I'm reading a file where columns can be struct when they have a value else can be string when there is no data. Inline example assigned_to and group are struct and have data.
root
|-- number: string (nullable = true)
|-- assigned_to: struct (nullable = true)
| |-- display_value: string (nullable = true)
| |-- link: string (nullable = true)
|-- group: struct (nullable = true)
| |-- display_value: string (nullable = true)
| |-- link: string (nullable = true)
To flatten the JSON I'm doing the following,
df23 = spark.read.parquet("dbfs:***/test1.parquet")
val_cols4 = []
#the idea is the day when the data type of the columns in struct I dynamically extract values otherwise create new columns and default to None.

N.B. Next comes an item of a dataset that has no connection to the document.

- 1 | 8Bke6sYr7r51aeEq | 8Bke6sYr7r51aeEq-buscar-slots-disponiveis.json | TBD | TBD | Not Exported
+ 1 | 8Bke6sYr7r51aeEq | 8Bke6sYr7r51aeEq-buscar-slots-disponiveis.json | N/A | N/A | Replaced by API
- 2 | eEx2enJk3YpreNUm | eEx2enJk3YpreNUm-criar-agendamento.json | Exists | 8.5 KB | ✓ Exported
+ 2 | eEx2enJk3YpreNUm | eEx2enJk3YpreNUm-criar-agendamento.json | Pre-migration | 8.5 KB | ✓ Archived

for name, cols in df23.dtypes:
if 'struct' in cols:
val_cols4.append(name+".display_value")
else:
df23 = df23.withColumn(name+"_value", lit(None))

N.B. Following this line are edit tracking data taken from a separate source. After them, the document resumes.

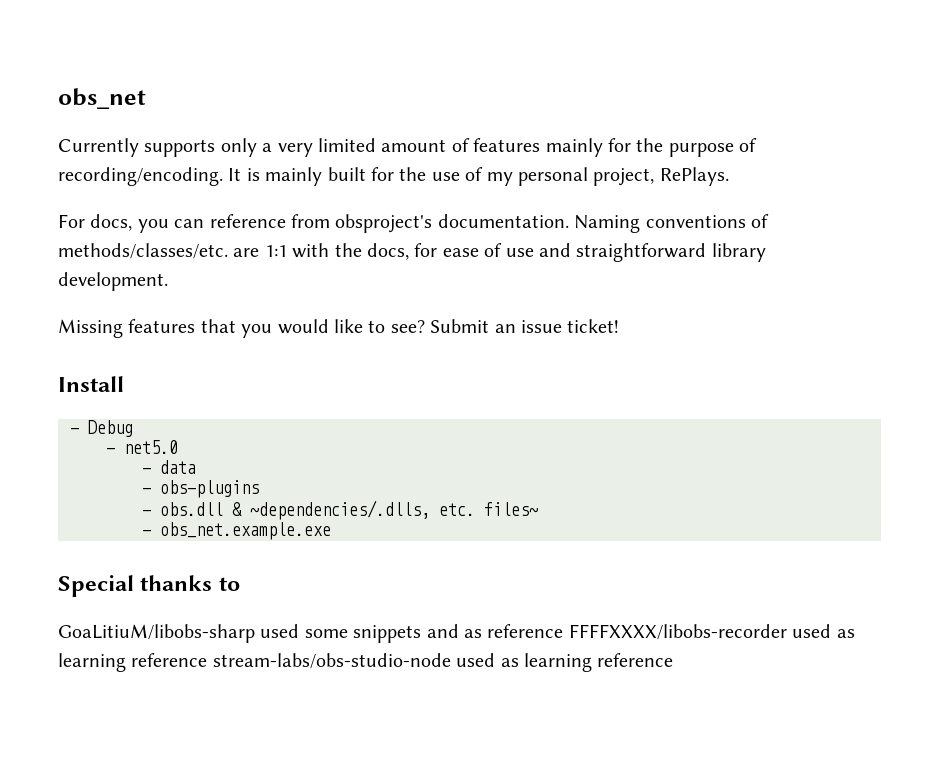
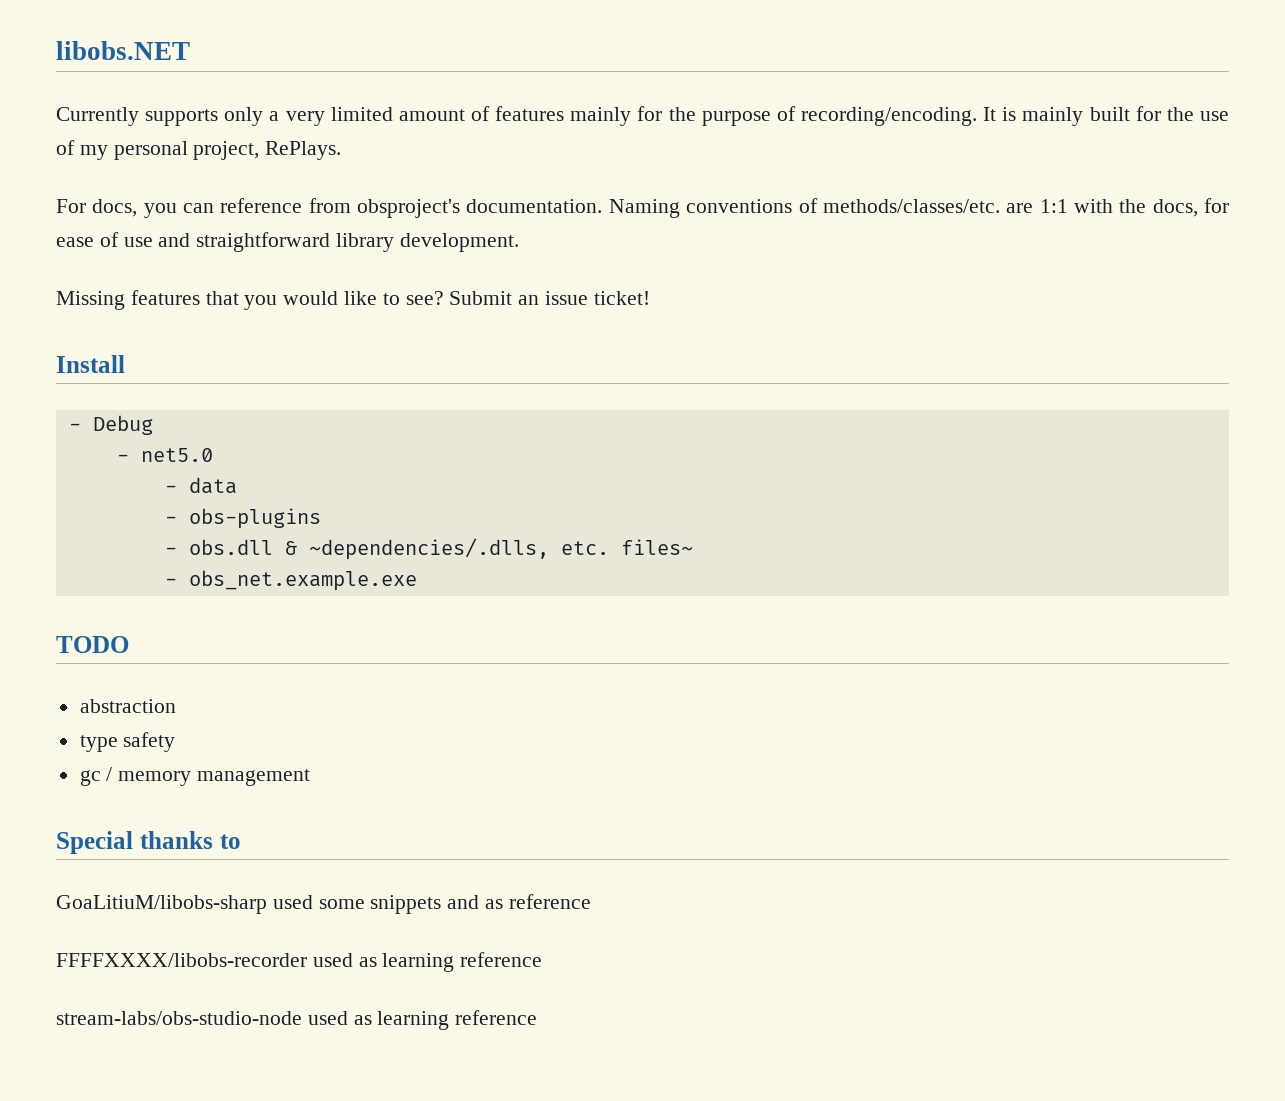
- obs_net
+ libobs.NET
+ TODO
+ abstraction
+ type safety
+ gc / memory management
- GoaLitiuM/libobs-sharp used some snippets and as reference FFFFXXXX/libobs-recorder used as learning reference stream-labs/obs-studio-node used as learning reference
+ GoaLitiuM/libobs-sharp used some snippets and as reference
+ FFFFXXXX/libobs-recorder used as learning reference
+ stream-labs/obs-studio-node used as learning reference

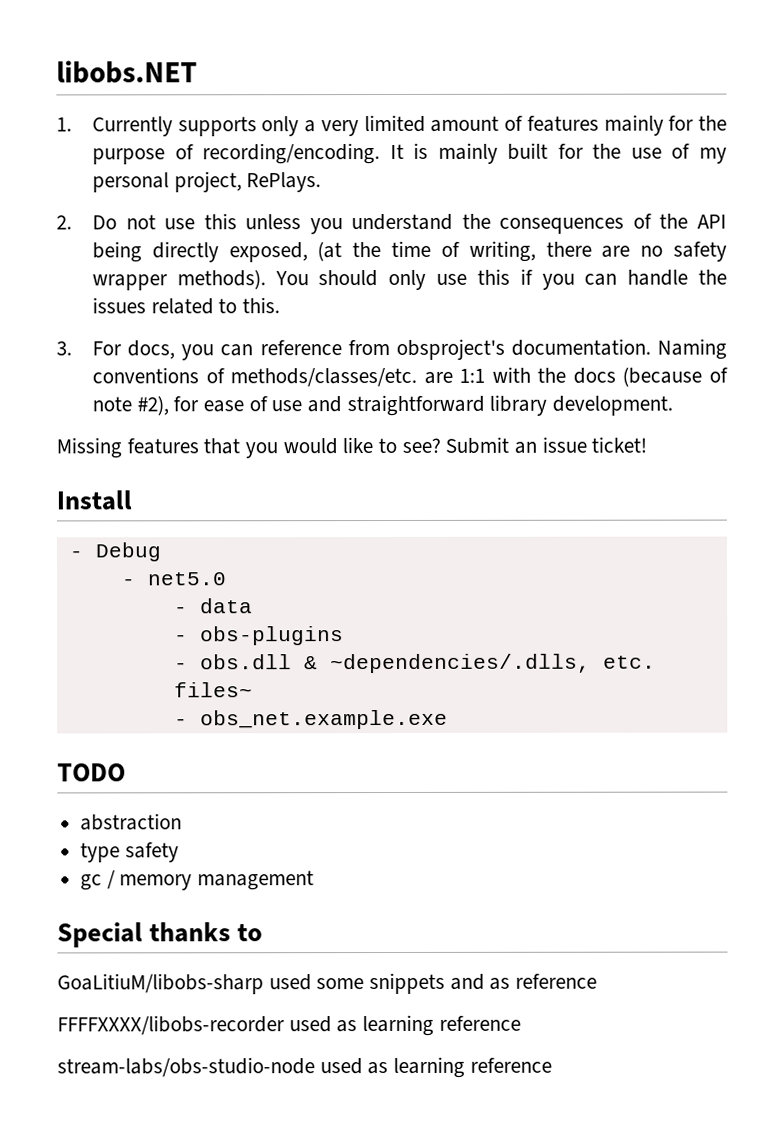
- Currently supports only a very limited amount of features mainly for the purpose of recording/encoding.
+ 1. Currently supports only a very limited amount of features mainly for the purpose of recording/encoding.
- For docs, you can reference from obsproject's documentation.
+ 2. Do not use this unless you understand the consequences of the API being directly exposed, (at the time of writing, there are no safety wrapper methods). You should only use this if you can handle the issues related to this.
+ 3. For docs, you can reference from obsproject's documentation.
- Naming conventions of methods/classes/etc. are 1:1 with the docs, for ease of use and straightforward library development.
+ Naming conventions of methods/classes/etc. are 1:1 with the docs (because of note #2), for ease of use and straightforward library development.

Now if I had to use val_cols4 to select from dataframe df23 all the struct columns have the same name "display_value".
root
|-- display_value: string (nullable = true)

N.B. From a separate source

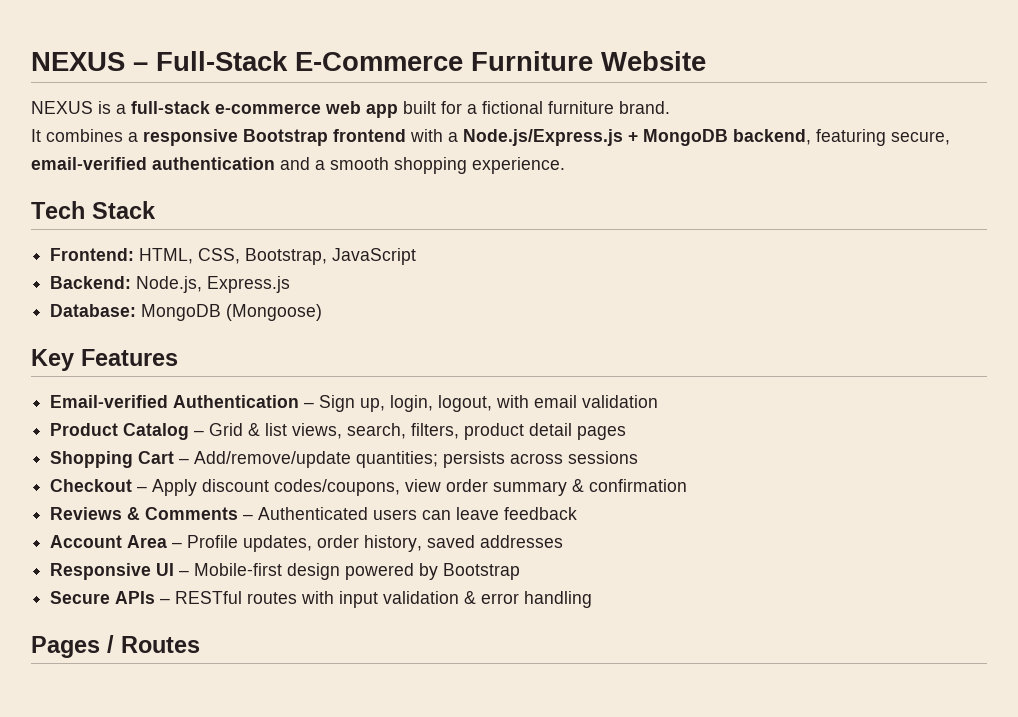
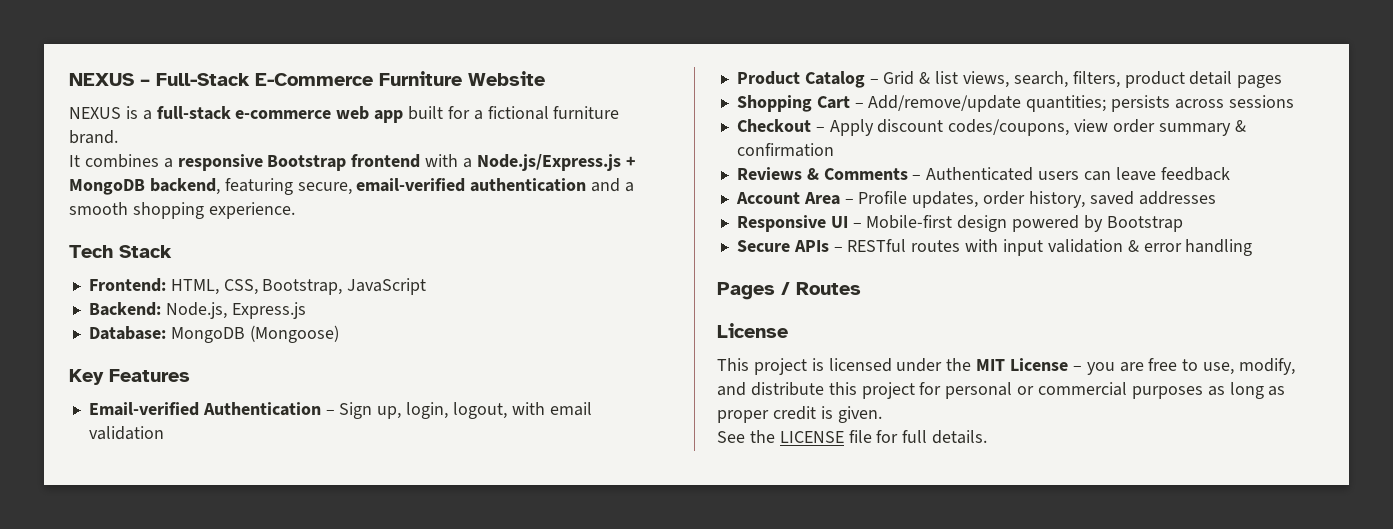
  Pages / Routes
+ License
+ This project is licensed under the MIT License – you are free to use, modify, and distribute this project for personal or commercial purposes as long as proper credit is given.
+ See the LICENSE file for full details.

|-- display_value: string (nullable = true)
How do I rename the columns to appropriate values? I tried the following,
for name, cols in df23.dtypes:
if 'struct' in cols:
val_cols4.append("col('"+name+".display_value').alias('"+name+"_value')")
else:
df23 = df23.withColumn(name+"_value", lit(None))
This doesn't work and errors out when I do a select on the dataframe.